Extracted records
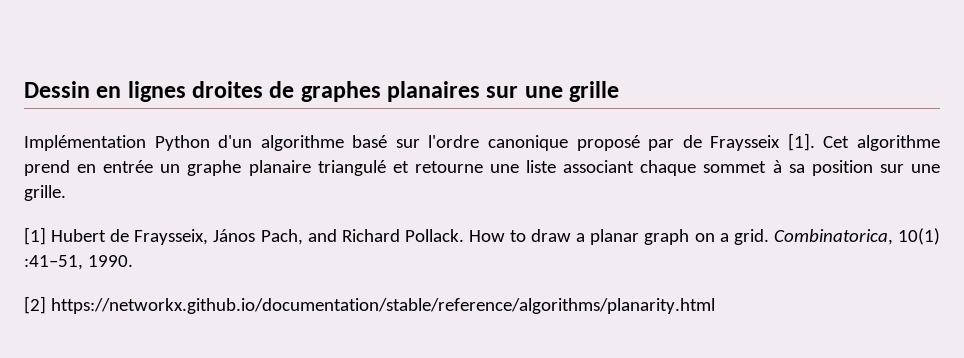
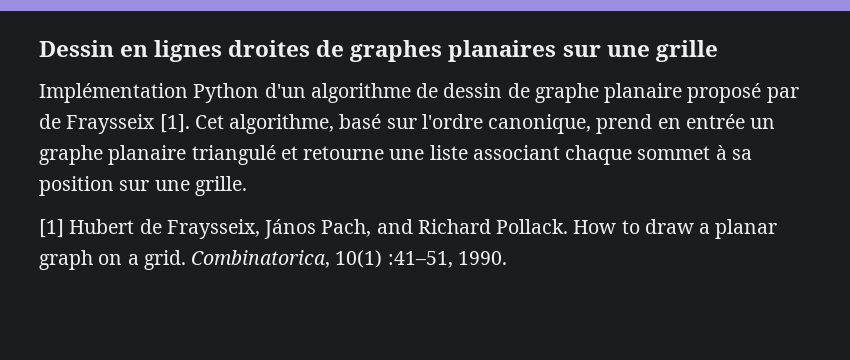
- Implémentation Python d'un algorithme basé sur l'ordre canonique proposé par de Fraysseix [1].
+ Implémentation Python d'un algorithme de dessin de graphe planaire proposé par de Fraysseix [1].
- Cet algorithme prend en entrée un graphe planaire triangulé et retourne une liste associant chaque sommet à sa position sur une grille.
+ Cet algorithme, basé sur l'ordre canonique, prend en entrée un graphe planaire triangulé et retourne une liste associant chaque sommet à sa position sur une grille.
- [2] https://networkx.github.io/documentation/stable/reference/algorithms/planarity.html

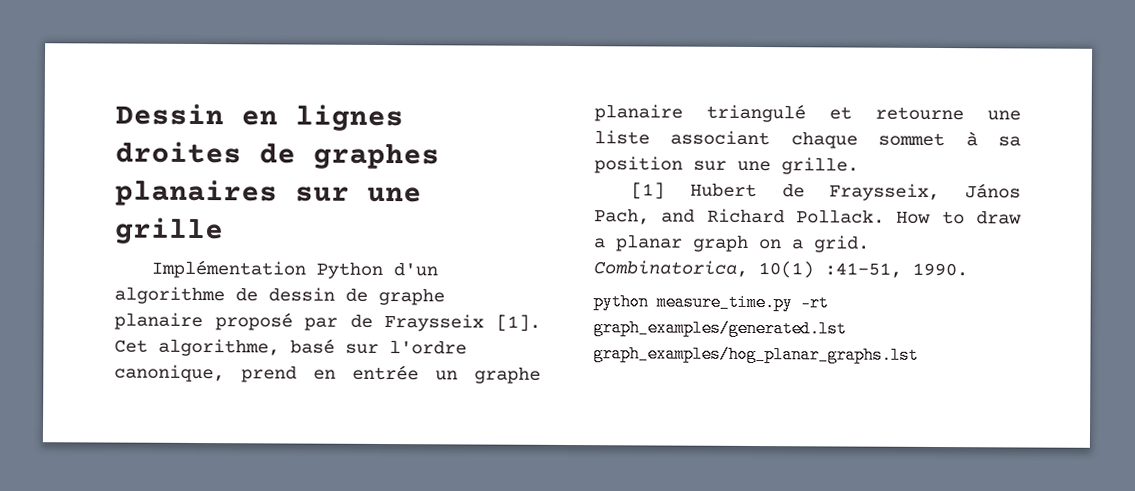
+ python measure_time.py -rt graph_examples/generated.lst graph_examples/hog_planar_graphs.lst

## TASK GOAL
A faithful, complete copy of the entries is required, without the pictures.

## OUTPUT OF THE EXERCISE
- Implémentation Python d'un algorithme basé sur l'ordre canonique proposé par de Fraysseix [1].
+ Implémentation Python d'un algorithme de dessin de graphe planaire proposé par de Fraysseix [1].
- Cet algorithme prend en entrée un graphe planaire triangulé et retourne une liste associant chaque sommet à sa position sur une grille.
+ Cet algorithme, basé sur l'ordre canonique, prend en entrée un graphe planaire triangulé et retourne une liste associant chaque sommet à sa position sur une grille.
- [2] https://networkx.github.io/documentation/stable/reference/algorithms/planarity.html

+ python measure_time.py -rt graph_examples/generated.lst graph_examples/hog_planar_graphs.lst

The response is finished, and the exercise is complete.